Monthly Archive for May, 2008

“Filth” by Irvine Welsh

 If you’re wondering why I haven’t posted for ages then you haven’t been following my tumblog. Anyway, I’ve just broken a several-months-long spell of reader’s block. Not sure what it was. It probably started when I picked up “The Brothers Karamazov.” I wanted to read something hard. So I picked a doozie. As the page turning slowly decelerated over the course of a couple of months, I soon began to grow disillusioned. I’d told myself I wouldn’t go back to reading multiple books at a time. (I’d at one point had about a dozen books with dog-eared pages and could barely remember any of them.) But I also didn’t want to give up on the ol’ Brothers K. So fast-forward many moons and I hadn’t read much at all.

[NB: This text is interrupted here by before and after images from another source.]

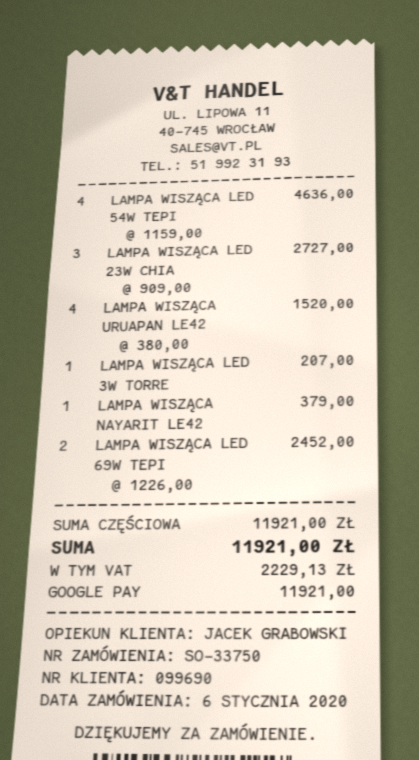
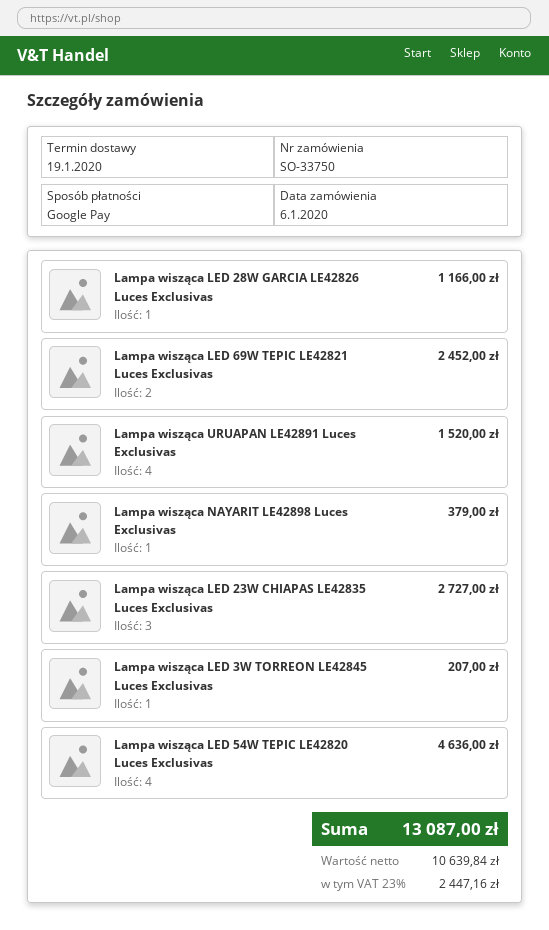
Lampa wisząca LED 28W GARCIA LE42826 Luces Exclusivas: none -> 1 for 1166.00
tax: 2229.13 -> 2447.16
total: 11921.00 -> 13087.00

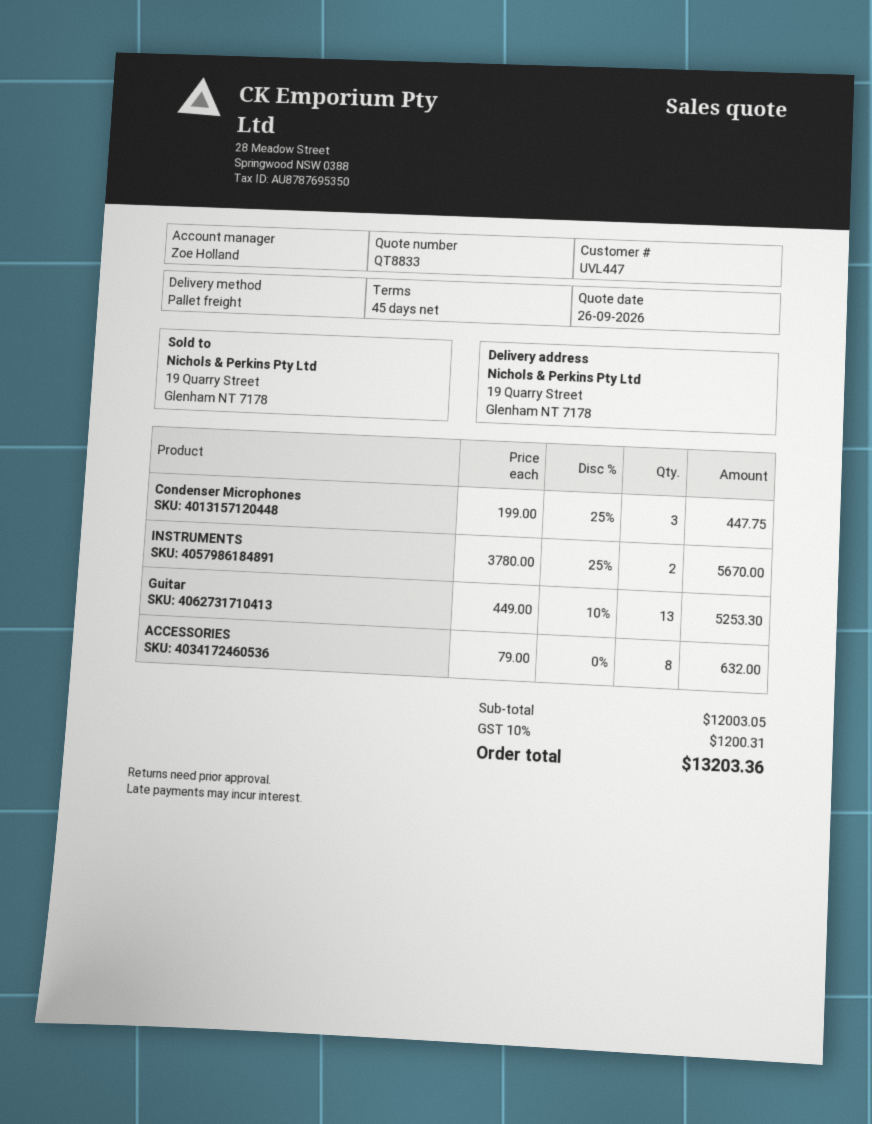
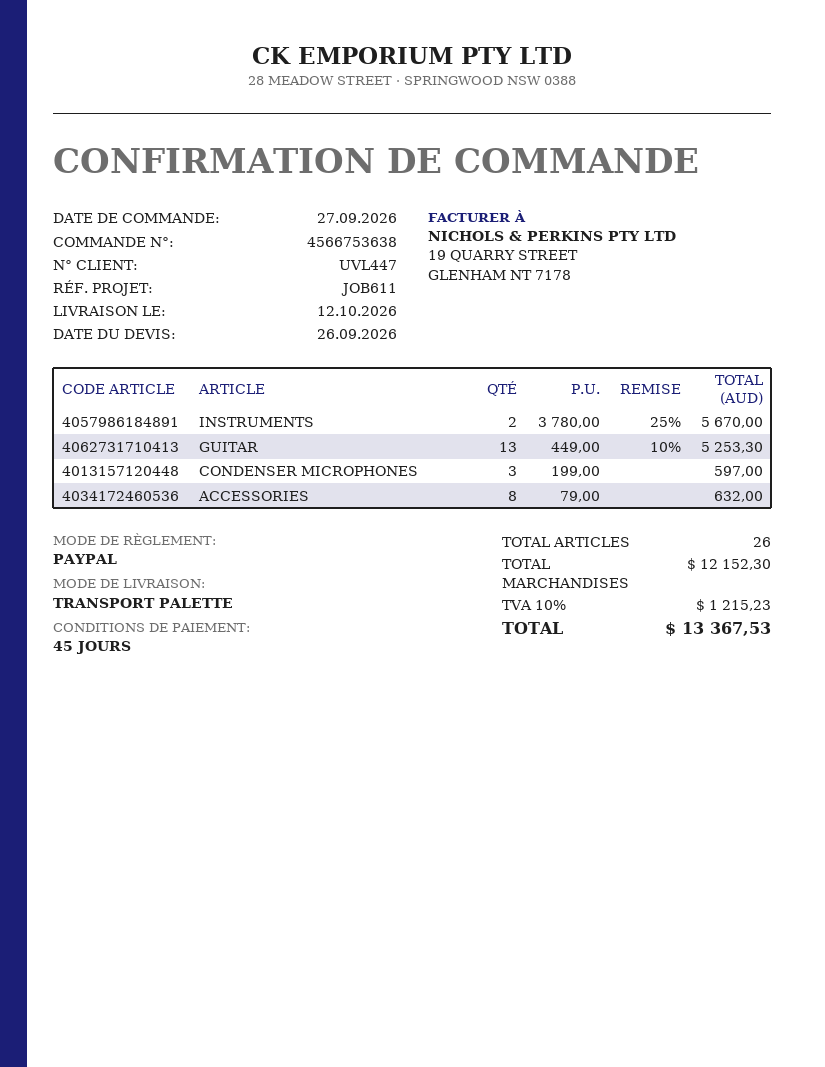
Condenser Microphones: 3 x 199.00 - 25% = 447.75 -> 3 x 199.00 = 597.00
subtotal: 12003.05 -> 12152.30
tax: 10% = 1200.31 -> 10% = 1215.23
total: 13203.36 -> 13367.53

So I hid TBK under the bed and pulled out something a bit more colorful. “Filth” is the story of a man descending into disrepair of the soul and madness. It contains what must be the most vile and despicable antihero in all literature. The main character is a racist, misogynist, foul-mouthed cocaine addict, as well as a corrupt police officer with loose morals who’ll fuck anything that happens by and then berate them afterward. He betrays and sets up for disaster those he would feign friendship with, and then puts them down and says they deserve it. On top of it all, he abandons personal hygiene, has a nasty crotch rash, and carries a tapeworm around in his gut. But the tapeworm is more than just a parasite. It starts speaking to him, giving him instructions and even acting as his conscience when he does things particularly cruel.

“Filth” is the kind of book that when you reach the halfway point you realize that there’s no way this character can redeem himself to bring about a happy ending. Likewise, there’s no ending that could make the story feel more sordid than it already is.

I simultaneously was annoyed by and enjoyed the eccentric spelling and grammar meant to reproduce a heavy Scottish accent. At times I couldn’t even translate, and some cultural references went right over my sheltered American head.

In any case, this blue book with a $4.95 price tag on the front hopefully has restarted my regular reading schedule. I’ll try to get through some more quickly.